Polizeieinsatz in Fürth eskaliert: E-Bike-Fahrer kollidiert mit Streifenwagen und flüchtet
Christoph Koch IIPolizeieinsatz in Fürth eskaliert: E-Bike-Fahrer kollidiert mit Streifenwagen und flüchtet
Routine-Polizeieinsatz in Fürth eskaliert am Montagabend
Ein zunächst harmloser Polizeieinsatz in Fürth nahm in den späten Abendstunden des Montags eine unerwartete Wendung. Beamte, die gegen 22:15 Uhr in der Uhlandstraße Streife fuhren, bemerkten einen 21-jährigen Mann, der mit hohem Tempo auf dem Gehweg ein E-Bike fuhr.
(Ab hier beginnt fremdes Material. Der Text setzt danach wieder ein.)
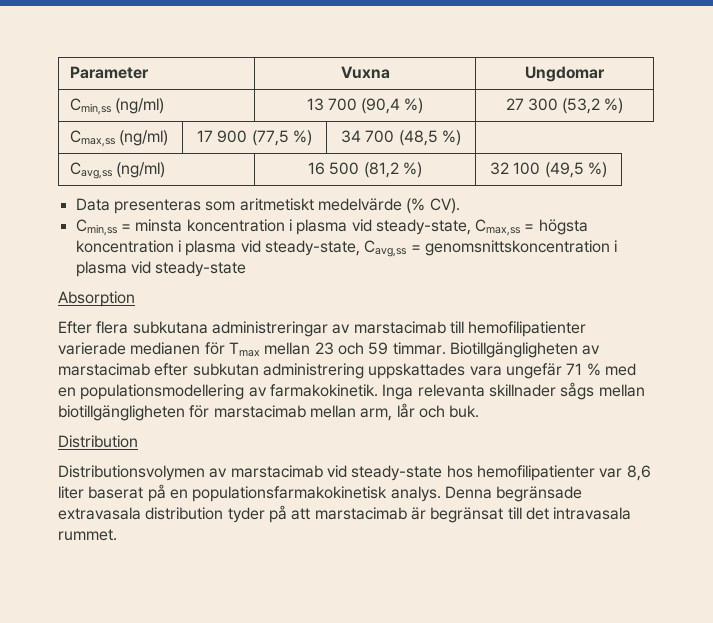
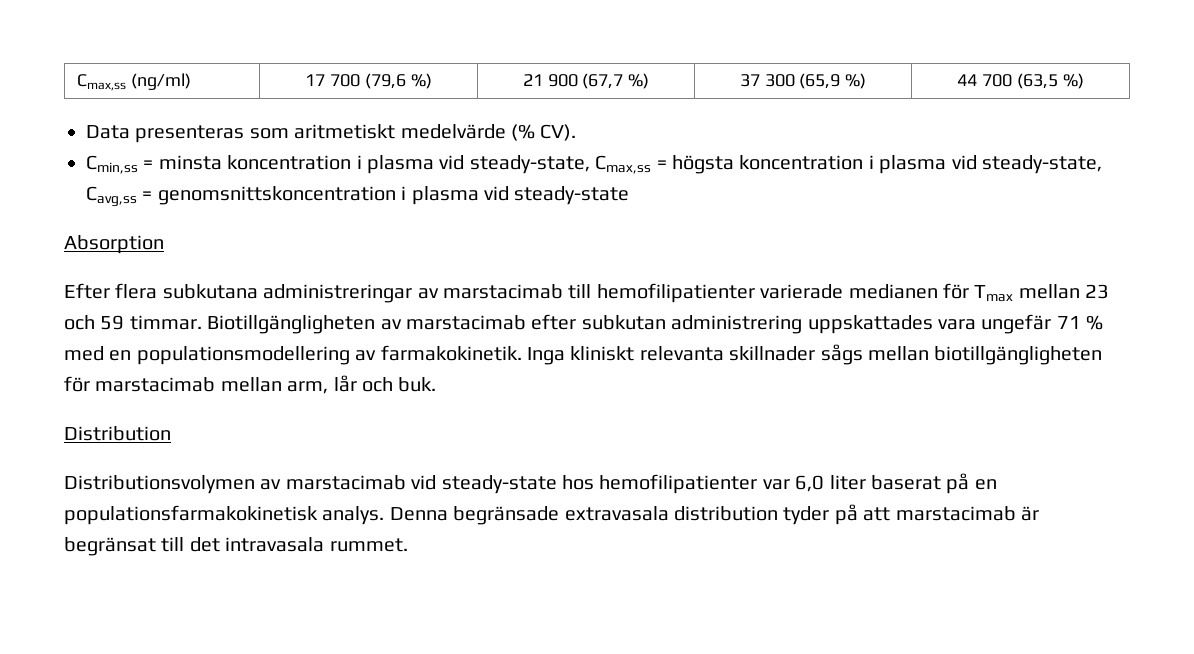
- Parameter | Vuxna | Ungdomar
- Cmin,ss (ng/ml) | 13 700 (90,4 %) | 27 300 (53,2 %)
- Cmax,ss (ng/ml) | 17 900 (77,5 %) | 34 700 (48,5 %)
- Cavg,ss (ng/ml) | 16 500 (81,2 %) | 32 100 (49,5 %)
+ Cmax,ss (ng/ml) | 17 700 (79,6 %) | 21 900 (67,7 %) | 37 300 (65,9 %) | 44 700 (63,5 %)
- Inga relevanta skillnader sågs mellan biotillgängligheten för marstacimab mellan arm, lår och buk.
+ Inga kliniskt relevanta skillnader sågs mellan biotillgängligheten för marstacimab mellan arm, lår och buk.
- Distributionsvolymen av marstacimab vid steady-state hos hemofilipatienter var 8,6 liter baserat på en populationsfarmakokinetisk analys.
+ Distributionsvolymen av marstacimab vid steady-state hos hemofilipatienter var 6,0 liter baserat på en populationsfarmakokinetisk analys.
Die Situation spitzte sich schnell zu.
Ursprünglich waren die Polizisten auf der Suche nach einem Radfahrer in Verbindung mit einem Diebstahl, als ihnen der Mann auf dem E-Bike auffiel. Sie versuchten, ihn über das Megafon des Streifenwagens anzuhalten, doch er soll laut Angaben weitergefahren sein. Es kam zu einer Kollision, bei der der Fahrer leicht verletzt wurde. Eine sofortige medizinische Behandlung war jedoch nicht erforderlich.
Am Streifenwagen entstand ein Schaden von etwa 3.000 Euro. Da der Verdacht bestand, dass der Mann unter Drogeneinfluss stand, wurde eine Blutprobe angeordnet. Sein E-Bike wurde beschlagnahmt, nachdem er keinen Nachweis über das Eigentum vorlegen konnte.
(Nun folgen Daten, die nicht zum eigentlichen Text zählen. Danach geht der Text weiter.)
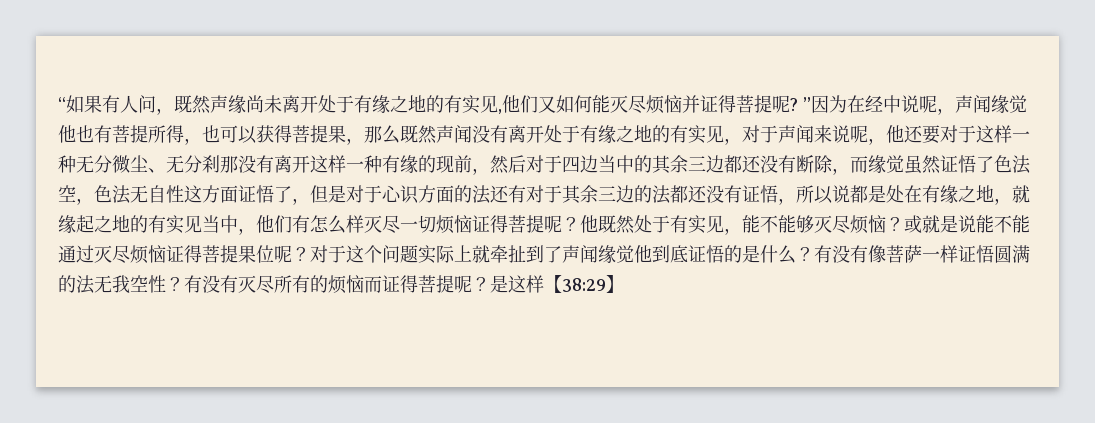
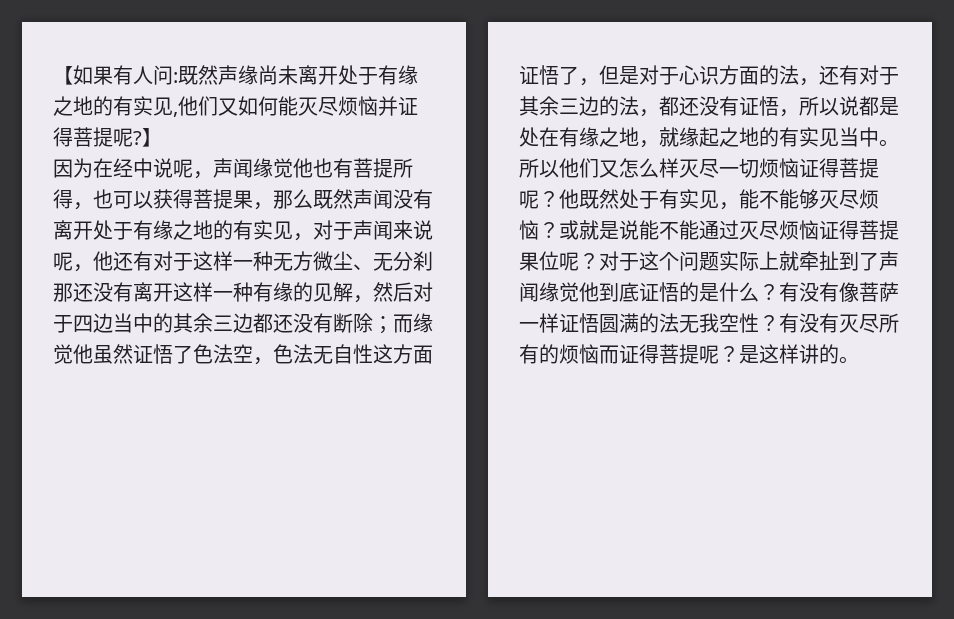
- “如果有人问，既然声缘尚未离开处于有缘之地的有实见,他们又如何能灭尽烦恼并证得菩提呢? ”因为在经中说呢，声闻缘觉他也有菩提所得，也可以获得菩提果，那么既然声闻没有离开处于有缘之地的有实见，对于声闻来说呢，他还要对于这样一种无分微尘、无分刹那没有离开这样一种有缘的现前，然后对于四边当中的其余三边都还没有断除，而缘觉虽然证悟了色法空，色法无自性这方面证悟了，但是对于心识方面的法还有对于其余三边的法都还没有证悟，所以说都是处在有缘之地，就缘起之地的有实见当中，他们有怎么样灭尽一切烦恼证得菩提呢？
+ 【如果有人问:既然声缘尚未离开处于有缘之地的有实见,他们又如何能灭尽烦恼并证得菩提呢?】
+ 因为在经中说呢，声闻缘觉他也有菩提所得，也可以获得菩提果，那么既然声闻没有离开处于有缘之地的有实见，对于声闻来说呢，他还有对于这样一种无方微尘、无分刹那还没有离开这样一种有缘的见解，然后对于四边当中的其余三边都还没有断除；而缘觉他虽然证悟了色法空，色法无自性这方面证悟了，但是对于心识方面的法，还有对于其余三边的法，都还没有证悟，所以说都是处在有缘之地，就缘起之地的有实见当中。所以他们又怎么样灭尽一切烦恼证得菩提呢？
- 是这样【38:29】
+ 是这样讲的。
Nun prüft die Polizei, ob der 21-Jährige berechtigt war, das E-Bike zu fahren. Ihm drohen bereits Vorwürfe wegen des Verdachts der Gefährdung des Straßenverkehrs.
Gegen den jungen Mann wird weiterhin wegen Verkehrsverstößen und möglicher Trunkenheit im Verkehr ermittelt. Die Behörden werden entscheiden, ob weitere Anklagepunkte hinzukommen. Der Vorfall unterstreicht die Gefahren, die mit dem Entziehen von Polizeikontrollen im Straßenverkehr einhergehen.